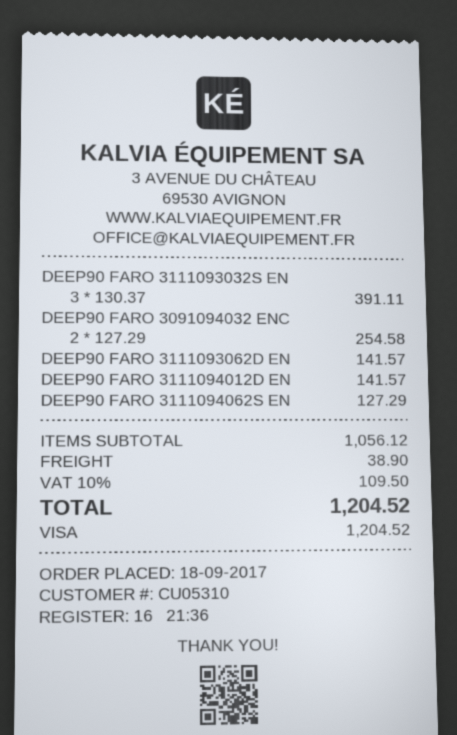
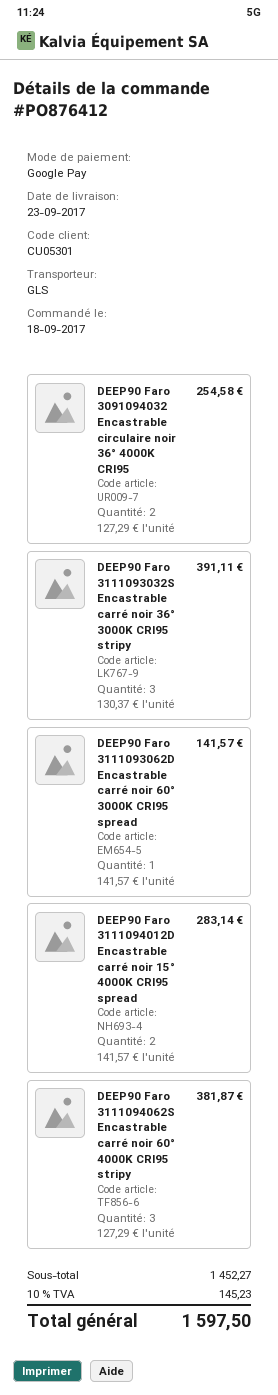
customer number: CU05310 -> CU05301
payment method: Visa -> Google Pay
DEEP90 FARO 3111094012D EN: 1 x 141.57 = 141.57 -> 2 x 141.57 = 283.14
DEEP90 FARO 3111094062S EN: 1 x 127.29 = 127.29 -> 3 x 127.29 = 381.87
subtotal: 1056.12 -> 1452.27
shipping: 38.90 -> none
tax: 10% = 109.50 -> 10% = 145.23
total: 1204.52 -> 1597.50

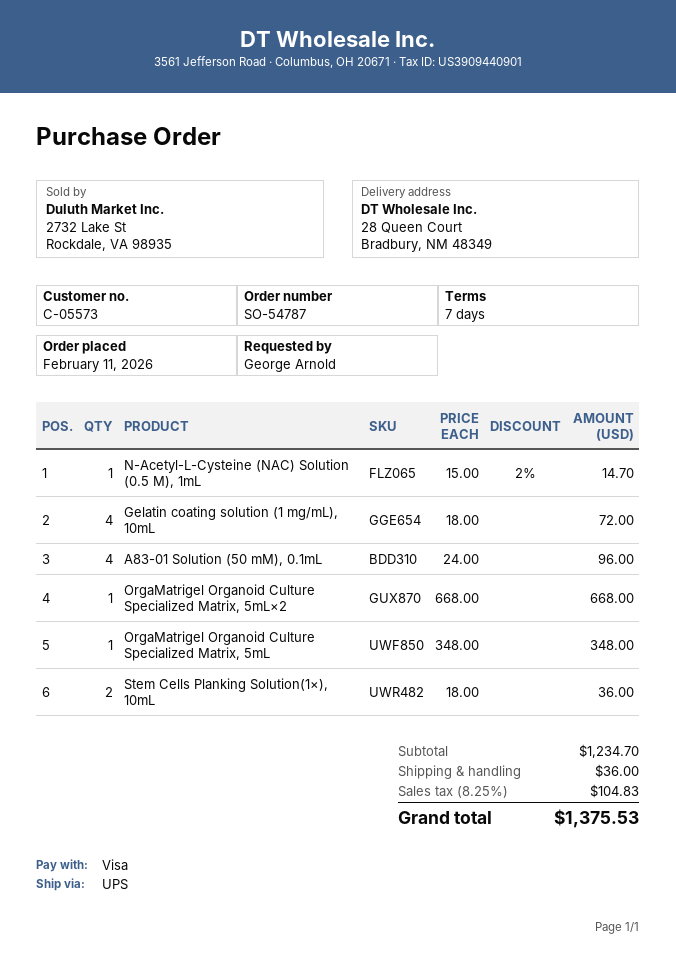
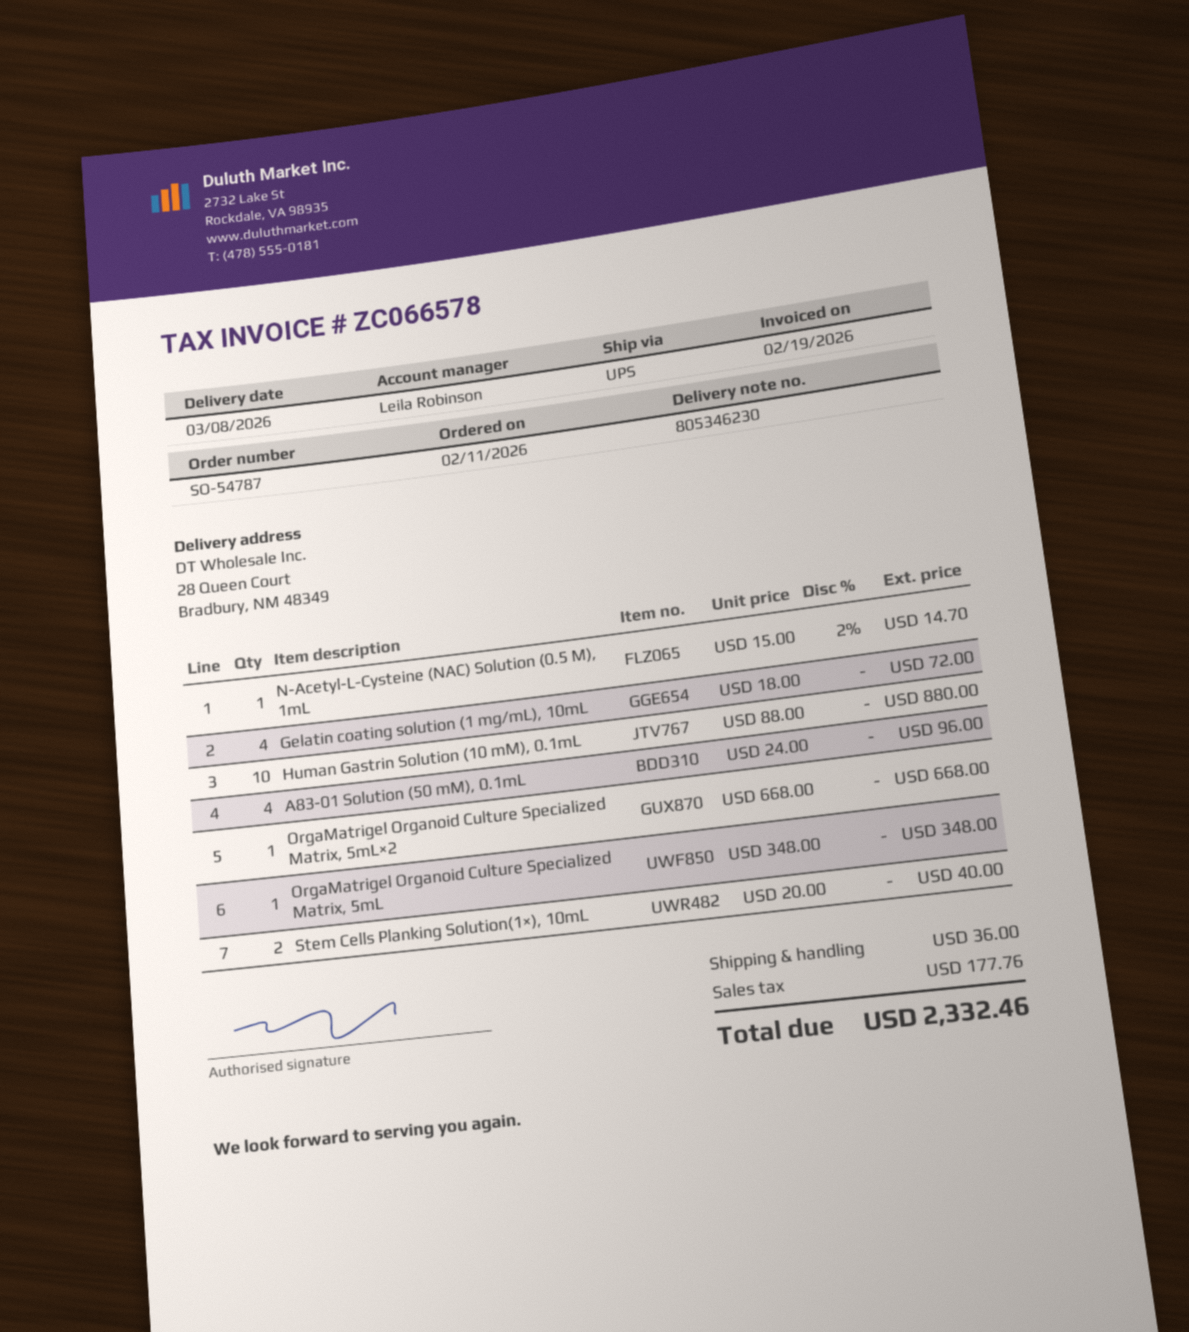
Stem Cells Planking Solution(1×), 10mL: 2 x 18.00 = 36.00 -> 2 x 20.00 = 40.00
Human Gastrin Solution (10 mM), 0.1mL: none -> 10 x 88.00 = 880.00
tax: 104.83 -> 177.76
total: 1375.53 -> 2332.46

## Required action
The reply is to be all the records above, transcribed exactly, with no pictures.

## Response
customer number: CU05310 -> CU05301
payment method: Visa -> Google Pay
DEEP90 FARO 3111094012D EN: 1 x 141.57 = 141.57 -> 2 x 141.57 = 283.14
DEEP90 FARO 3111094062S EN: 1 x 127.29 = 127.29 -> 3 x 127.29 = 381.87
subtotal: 1056.12 -> 1452.27
shipping: 38.90 -> none
tax: 10% = 109.50 -> 10% = 145.23
total: 1204.52 -> 1597.50

Stem Cells Planking Solution(1×), 10mL: 2 x 18.00 = 36.00 -> 2 x 20.00 = 40.00
Human Gastrin Solution (10 mM), 0.1mL: none -> 10 x 88.00 = 880.00
tax: 104.83 -> 177.76
total: 1375.53 -> 2332.46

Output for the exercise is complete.